La chronique de Pierre Haski : la diplomatie selon Trump au Proche-Orient
Publié le 17 février 2026, cette analyse percutante de Pierre Haski interroge les fondements de la politique étrangère américaine sous l'administration Trump. Qui peut encore croire que la négation persistante et de plus en plus assumée des droits d'un peuple ne produira que des tragédies futures ? Cette question, qui pourrait s'appliquer aux territoires palestiniens, sert de fil conducteur à une critique acerbe des récentes initiatives diplomatiques.

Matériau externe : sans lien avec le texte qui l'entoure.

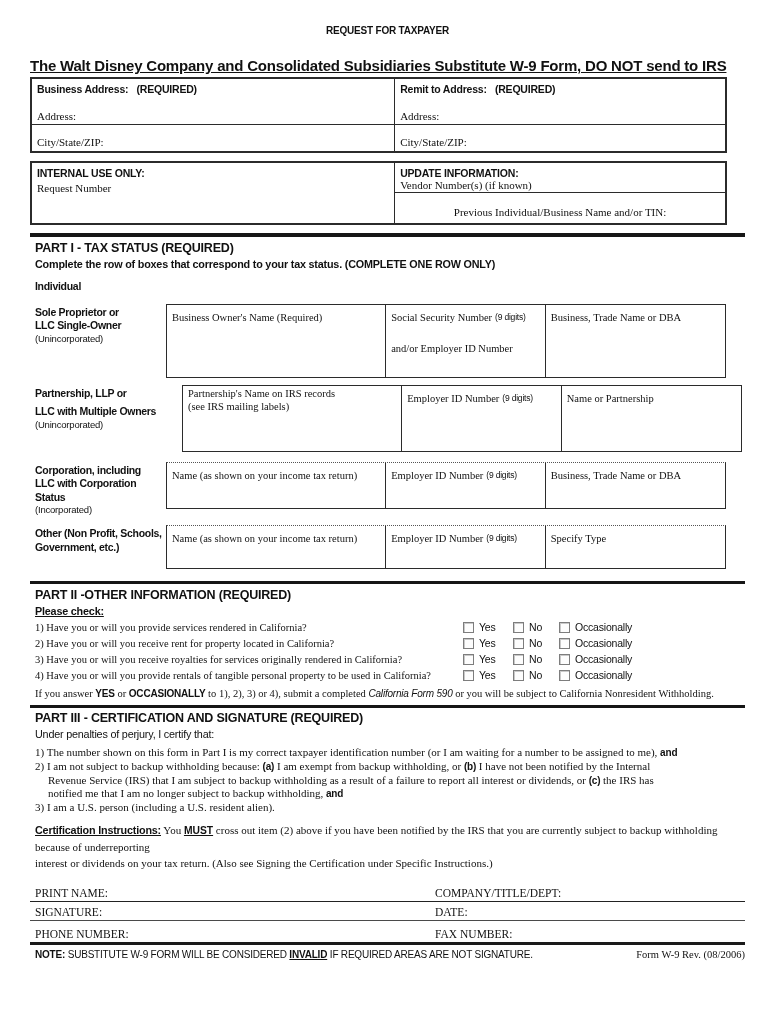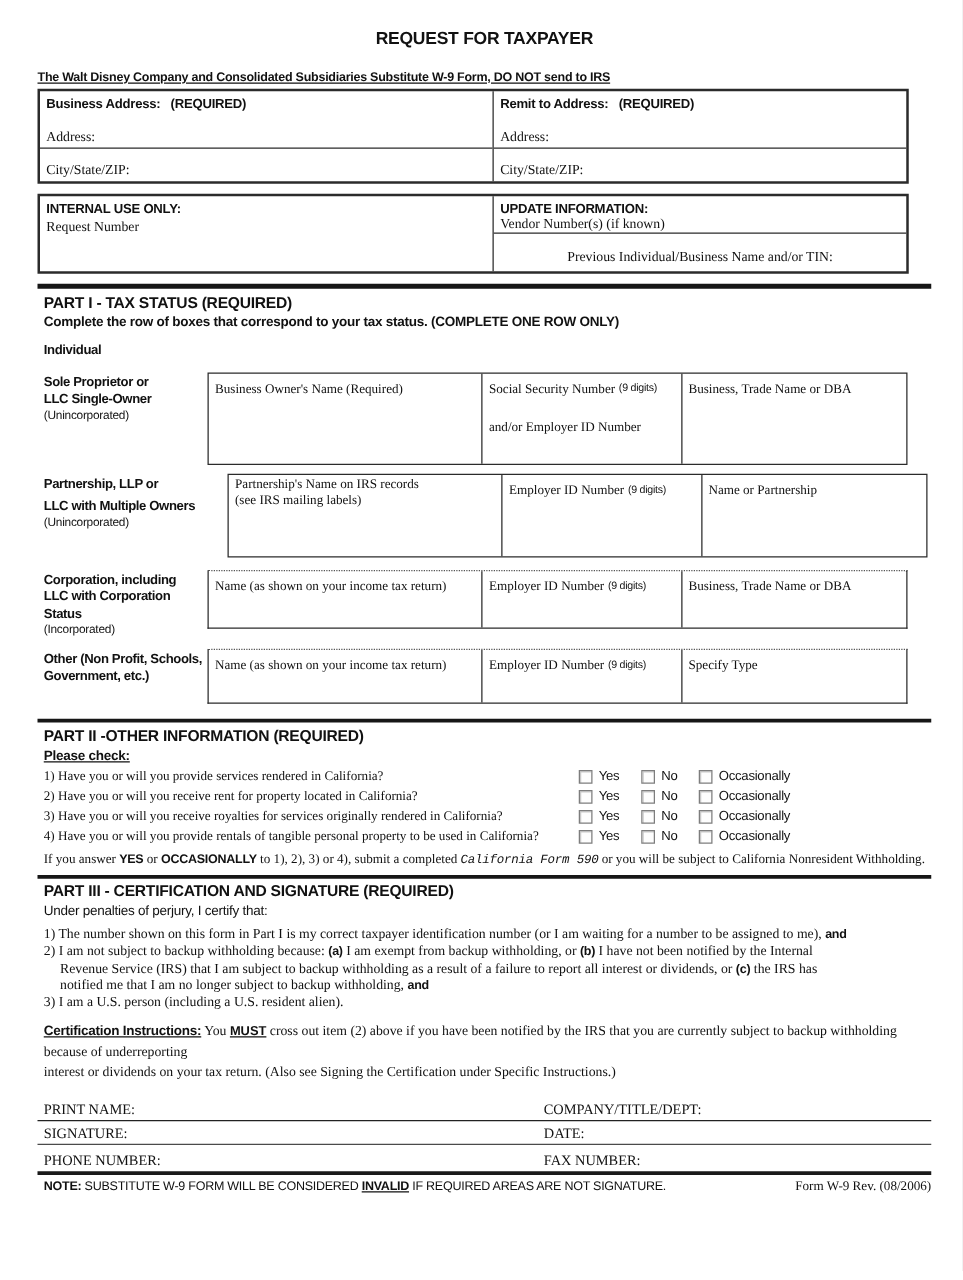--- a/index.html
+++ b/index.html
@@ -11,23 +11,23 @@
     background:#ffffff;
     color:#111;
     font-family:"Liberation Serif", serif;
     padding:22px 25px 0 30px;
     overflow:hidden;
   }
   .sans { font-family:"Liberation Sans", sans-serif; }
 
   
   .title { text-align:center; font-family:"Liberation Sans",sans-serif; font-weight:bold;
-           font-size:14px; line-height:17px; letter-spacing:-0.2px; }
+           font-size:10px; line-height:17px; letter-spacing:-0.2px; }
   .subtitle { margin-top:18px; font-family:"Liberation Sans",sans-serif; font-weight:bold;
-              font-size:10px; letter-spacing:-0.2px; text-decoration:underline; }
+              font-size:15px; letter-spacing:-0.2px; text-decoration:underline; }
 
   
   .formbox { width:697px; border:2px solid #2b2b2b; display:flex; margin-top:3px; }
   .col { display:flex; flex-direction:column; }
   .col-l { width:52.4%; border-right:1.5px solid #2b2b2b; }
   .col-r { width:47.6%; }
   .bx-head { font-family:"Liberation Sans",sans-serif; font-weight:bold; font-size:10.5px;
              letter-spacing:-0.2px; padding:4px 5px 0 5px; white-space:pre-wrap; }
   .ser-lbl { font-size:11px; padding:0 5px; }
   .addrbox { height:76px; }
@@ -74,21 +74,21 @@
   .q-row { display:flex; align-items:center; height:16px; margin-left:5px; }
   .q-text { width:428px; font-size:10.5px; }
   .opts { display:flex; align-items:center; }
   .opt { display:flex; align-items:center; }
   .opt-yes { width:50px; } .opt-no { width:46px; } .opt-occ { width:118px; }
   .cb { width:11px; height:11px; background:#fdfdfd; border:1px solid #7d7d7d;
         box-shadow:inset 1px 1px 0 #c9c9c9; display:inline-block; flex:none; }
   .cbl { font-family:"Liberation Sans",sans-serif; font-size:10.5px; margin-left:5px; letter-spacing:-0.2px; }
   .p2-footer { margin:5px 0 0 5px; font-size:10.5px; }
   .bseg { font-family:"Liberation Sans",sans-serif; font-weight:bold; font-size:10px; letter-spacing:-0.2px; }
-  .iseg { font-family:Liberation Mono, monospace; font-style:italic; font-size:10px; letter-spacing:-0.2px; }
+  .iseg { font-family:Liberation Sans, sans-serif; font-style:italic; font-size:10px; letter-spacing:-0.2px; }
   .rule-p2 { margin-top:6px; }
 
   
   .p3-intro { font-family:"Liberation Sans",sans-serif; font-size:10.8px; letter-spacing:-0.2px; margin:3px 0 0 5px; }
   .p3-items { margin:6px 0 0 5px; font-size:11px; }
   .p3-line { line-height:13.8px; }
   .p3-indent { padding-left:13px; }
   .binline { font-family:"Liberation Sans",sans-serif; font-weight:bold; font-size:10px; letter-spacing:-0.2px; }
   .cert { margin:7px 0 0 5px; font-size:11px; line-height:16px; }
   .cert-label { font-family:"Liberation Sans",sans-serif; font-weight:bold; font-size:10.8px;

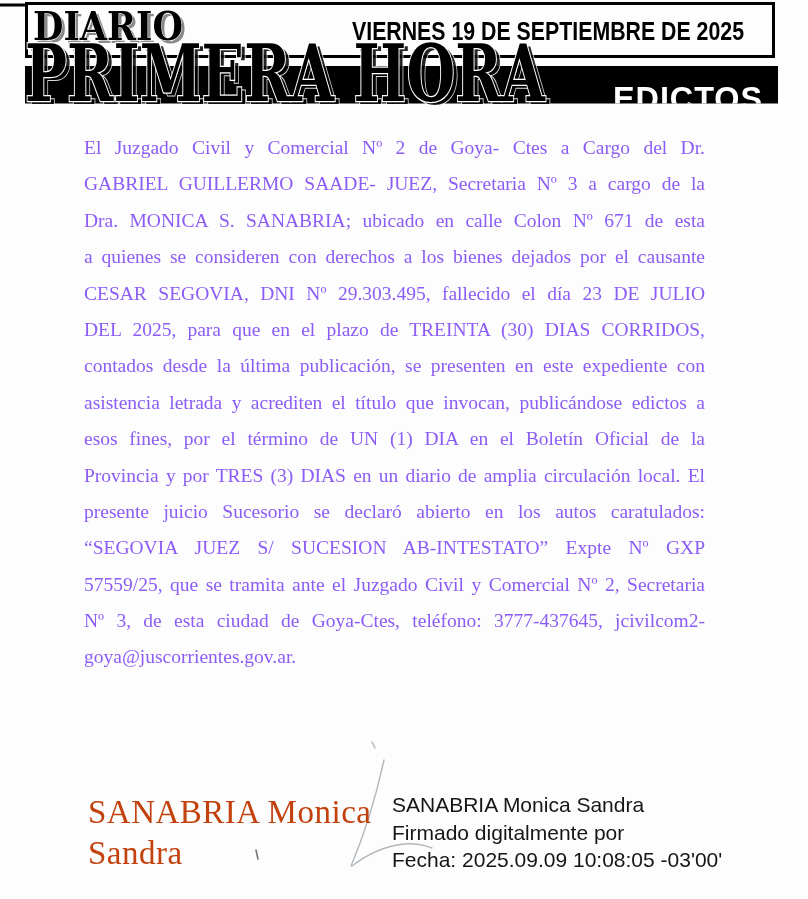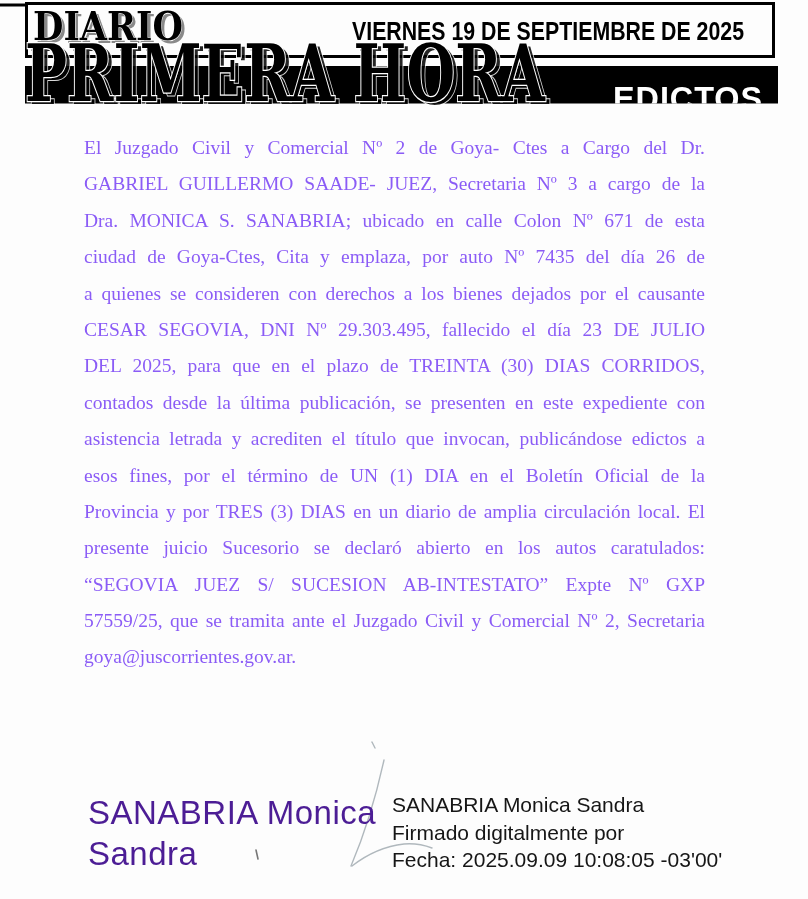--- a/index.html
+++ b/index.html
@@ -38,24 +38,24 @@
     white-space: nowrap;
     text-align: justify;
     text-align-last: justify;
   }
   .edict-line:last-child {
     text-align-last: left;
   }
   .signature-name {
     position: absolute;
     left: 88px; top: 792px;
-    font-family: Liberation Sans, sans-serif;
+    font-family: Liberation Serif, serif;
     font-size: 33px;
     line-height: 41px;
-    color: #4c1d95;
+    color: #c2410c;
     letter-spacing: 0.5px;
   }
   .signature-details {
     position: absolute;
     left: 392px; top: 791px;
     font-family: "Liberation Sans", sans-serif;
     font-size: 21px;
     line-height: 27.5px;
     color: #161616;
   }
@@ -106,31 +106,31 @@
       <path d="M352 866 C 370 852 386 846 404 844 C 416 843 424 845 432 848"></path>
       <path d="M372 742 l 3 6"></path>
     </g>
     <path d="M256 850 l 2 9" fill="none" stroke="#777" stroke-width="1.6" stroke-linecap="round"></path>
   </svg>
 
   <div class="edict-body">
       <div class="edict-line">El Juzgado Civil y Comercial Nº 2 de Goya- Ctes a Cargo del Dr.</div>
       <div class="edict-line">GABRIEL GUILLERMO SAADE- JUEZ, Secretaria Nº 3 a cargo de la</div>
       <div class="edict-line">Dra. MONICA S. SANABRIA; ubicado en calle Colon Nº 671 de esta</div>
-      <div class="edict-line">ciudad de Goya-Ctes, Cita y emplaza, por auto Nº 7435 del día 26 de</div>
       <div class="edict-line">a quienes se consideren con derechos a los bienes dejados por el causante</div>
       <div class="edict-line">CESAR SEGOVIA, DNI Nº 29.303.495, fallecido el día 23 DE JULIO</div>
       <div class="edict-line">DEL 2025, para que en el plazo de TREINTA (30) DIAS CORRIDOS,</div>
       <div class="edict-line">contados desde la última publicación, se presenten en este expediente con</div>
       <div class="edict-line">asistencia letrada y acrediten el título que invocan, publicándose edictos a</div>
       <div class="edict-line">esos fines, por el término de UN (1) DIA en el Boletín Oficial de la</div>
       <div class="edict-line">Provincia y por TRES (3) DIAS en un diario de amplia circulación local. El</div>
       <div class="edict-line">presente juicio Sucesorio se declaró abierto en los autos caratulados:</div>
       <div class="edict-line">“SEGOVIA JUEZ S/ SUCESION AB-INTESTATO” Expte Nº GXP</div>
       <div class="edict-line">57559/25, que se tramita ante el Juzgado Civil y Comercial Nº 2, Secretaria</div>
+      <div class="edict-line">Nº 3, de esta ciudad de Goya-Ctes, teléfono: 3777-437645, jcivilcom2-</div>
       <div class="edict-line">goya@juscorrientes.gov.ar.</div>
     </div>
 
   <div class="signature-name">
       <div class="signature-name-line">SANABRIA Monica</div>
       <div class="signature-name-line">Sandra</div>
     </div>
 
   <div class="signature-details">
       <div class="signature-detail-line">SANABRIA Monica Sandra</div>

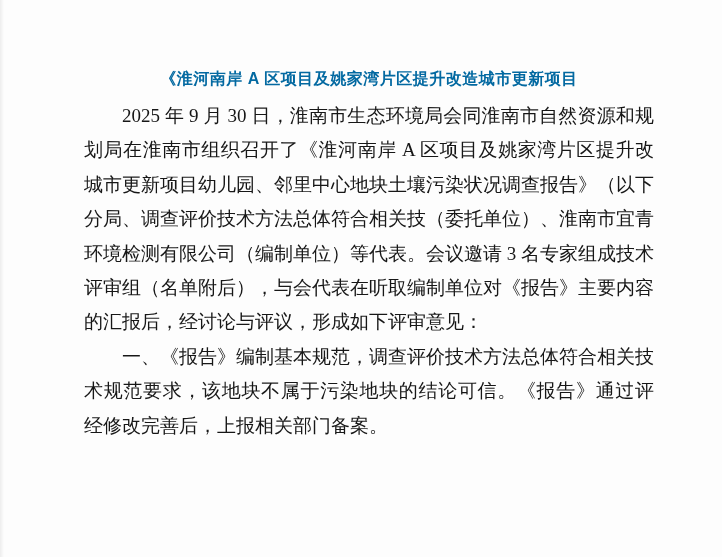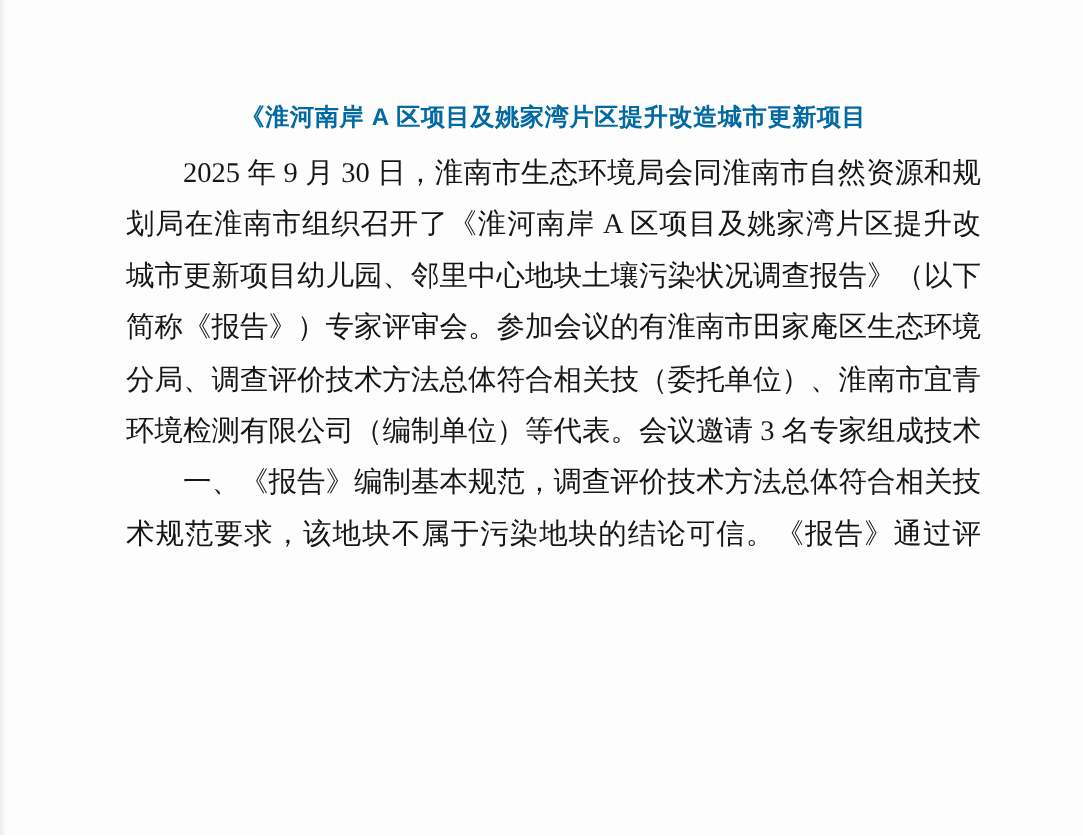--- a/index.html
+++ b/index.html
@@ -74,25 +74,27 @@
     <div class="title-block">
       <div class="title-line">《淮河南岸 A 区项目及姚家湾片区提升改造城市更新项目</div>
     </div>
 
     <div class="doc-body">
 
       <div>
         <div class="body-line para-start">2025 年 9 月 30 日，淮南市生态环境局会同淮南市自然资源和规</div>
         <div class="body-line">划局在淮南市组织召开了《淮河南岸 A 区项目及姚家湾片区提升改造</div>
         <div class="body-line">城市更新项目幼儿园、邻里中心地块土壤污染状况调查报告》（以下</div>
-        <div class="body-line">简称《报告》）专家评审会。参加会议的有淮南市田家庵区生态环境</div>
         <div class="body-line">分局、调查评价技术方法总体符合相关技（委托单位）、淮南市宜青</div>
         <div class="body-line">环境检测有限公司（编制单位）等代表。会议邀请 3 名专家组成技术</div>
+        <div class="body-line">评审组（名单附后），与会代表在听取编制单位对《报告》主要内容</div>
+        <div class="body-line para-end">的汇报后，经讨论与评议，形成如下评审意见：</div>
       </div>
 
       <div>
         <div class="body-line para-start">一、《报告》编制基本规范，调查评价技术方法总体符合相关技</div>
         <div class="body-line">术规范要求，该地块不属于污染地块的结论可信。《报告》通过评审，</div>
+        <div class="body-line para-end">经修改完善后，上报相关部门备案。</div>
       </div>
 
     </div>
   </div>
 </div>
 
 </body></html>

Un plan de paix qui avance malgré les critiques
D'un côté, le plan Trump suit son cours avec une détermination qui ignore les réserves internationales. Le Conseil de la Paix, lancé officiellement par le président américain lors du Forum de Davos en janvier, s'apprête à entrer en vigueur. Cette initiative, portée sur les fonts baptismaux dans le cadre prestigieux de Davos, progresse malgré les critiques acerbes, notamment des Européens qui maintiennent une distance prudente.
Parallèlement, des développements concrets semblent indiquer une avancée : l'Indonésie pourrait fournir plusieurs milliers d'hommes à la force internationale censée se déployer à Gaza avec pour mission de désarmer le Hamas. De plus, le poste-frontière de Rafah, situé entre Gaza et l'Égypte, a entrouvert ses portes, offrant une lueur d'espoir pour la circulation des biens et des personnes.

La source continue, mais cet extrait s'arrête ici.